This is a notice to fellow HN readers.
This morning around 8:00 UTC Nagios alerted me, that the thread count on a number of Apache Tomcat servers I support for a client started to rise dramatically. I've discovered that a library that is part of the application was trying to fetch DTDs like http://java.sun.com/dtd/properties.dtd from java.sun.com. The servers are unreachable so each request thread was taking 30+ seconds to time out. I've worked around the problem by putting an iptables rule for 192.9.162.55 port 80, that would reject the request immediately and informed to client to look for a permanent solution.
In case the library can't be fixed (I don't know who developed it), I'm planning on putting the relevant DTD files on a local HTTP server and redirect all requests for java.sun.com to that virtual host (eg. through relevant entries in the hosts file).

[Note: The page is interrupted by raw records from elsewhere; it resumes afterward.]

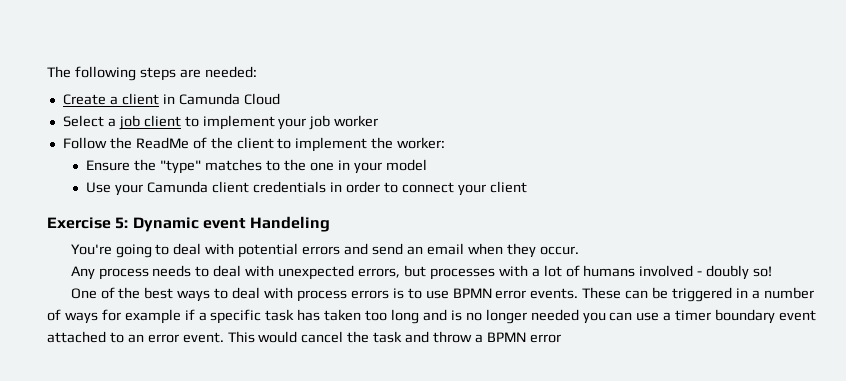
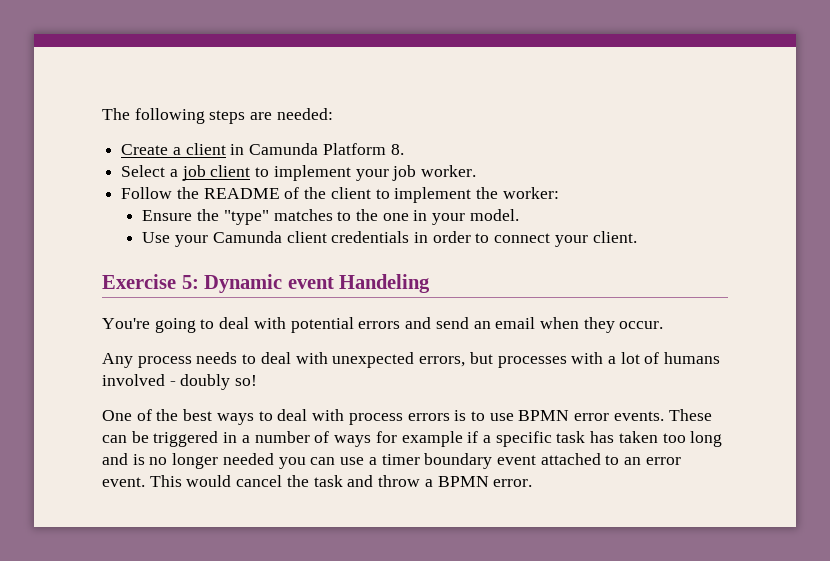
[243,93,280,105] Cloud -> [322,143,404,155] Platform 8.
[334,115,379,127] worker -> [421,165,477,177] worker.
[135,137,189,149] ReadMe -> [203,188,280,199] README
[385,159,427,171] model -> [469,209,519,221] model.
[489,181,527,193] client -> [592,231,637,243] client.
[529,334,561,343] error -> [493,479,533,487] error.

Check your application servers and the software you use if it processes XML documents. One way to check:
$ netstat -ant | grep -E '192.9.162.55:80[[:space:]]+SYN_SENT' | wc -l
184
$
SYN_SENT is because the 192.9.162.55 (java.sun.com) is not responding ATM. If it becomes reachable again, just s/[[:space::]]+SYN_SENT// .

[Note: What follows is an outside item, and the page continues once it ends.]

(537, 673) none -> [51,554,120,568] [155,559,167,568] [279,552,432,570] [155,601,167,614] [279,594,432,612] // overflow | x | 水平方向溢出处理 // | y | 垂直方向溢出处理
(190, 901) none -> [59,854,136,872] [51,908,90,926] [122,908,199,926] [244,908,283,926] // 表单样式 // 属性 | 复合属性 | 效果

Relevant URLs for more information:
http://www.w3.org/blog/systeam/2008/02/08/w3c_s_excessive_dtd_traffic/
http://www.oasis-open.org/committees/entity/spec-2001-08-06.html
And a previous discussion here about the same problem:
http://news.ycombinator.com/item?id=3094075
I want to define whitelists for each environment in which my app will run -- development, QA, production, etc. To which hosts may it connect? Where may it access files? What else might I wish to constrain as way of avoiding inadvertent dependencies? Particular queues/topics on messaging buses? Database schemas within a particular server (network restrictions are too coarse for this)? When asking this question, I'm not trying to protect myself from rogue developers with malevolent intentions -- I just want to avoid a scenario like the one described by the OP.

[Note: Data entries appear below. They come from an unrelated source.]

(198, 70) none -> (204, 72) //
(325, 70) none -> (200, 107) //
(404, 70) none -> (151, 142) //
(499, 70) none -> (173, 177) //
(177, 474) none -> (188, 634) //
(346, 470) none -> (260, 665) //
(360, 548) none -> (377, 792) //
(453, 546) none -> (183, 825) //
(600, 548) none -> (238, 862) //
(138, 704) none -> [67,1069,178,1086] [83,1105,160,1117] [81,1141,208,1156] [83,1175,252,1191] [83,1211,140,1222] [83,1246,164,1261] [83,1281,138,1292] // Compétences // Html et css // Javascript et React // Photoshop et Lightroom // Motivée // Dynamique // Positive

Recently, I started-up the Java app upon which I am currently working and watched its network behavior via Microsoft's Wireshark-esque network monitoring tool. It turns out that EHCache now asks one of Terracotta's servers for the most recent EHCache version number so that it can spit an out-of-date warning in the logs. Benign and useful, but I still had to spend a few minutes in the EHCache source to make sure that, if Terracotta's servers were down, our app would still start-up.
Should one do this at the OS level (jails, perhaps)? I'm not limiting this idea to just Java apps, but I'm really only an expert in the Java space.
I also argue that the whitelist would help codify inter-app dependencies in large IT environments. A few years ago, the large IT shop for which I worked did a disaster recovery drill where they literally deployed 10's of apps in an IBM-provided datacenter as a dry run. One thing they learned was that a particular production app was erroneously configured to log certain audit events to a server in a QA environment (which was not part of the disaster recovery plan for obvious reasons). Whitelists would have prevented this issue.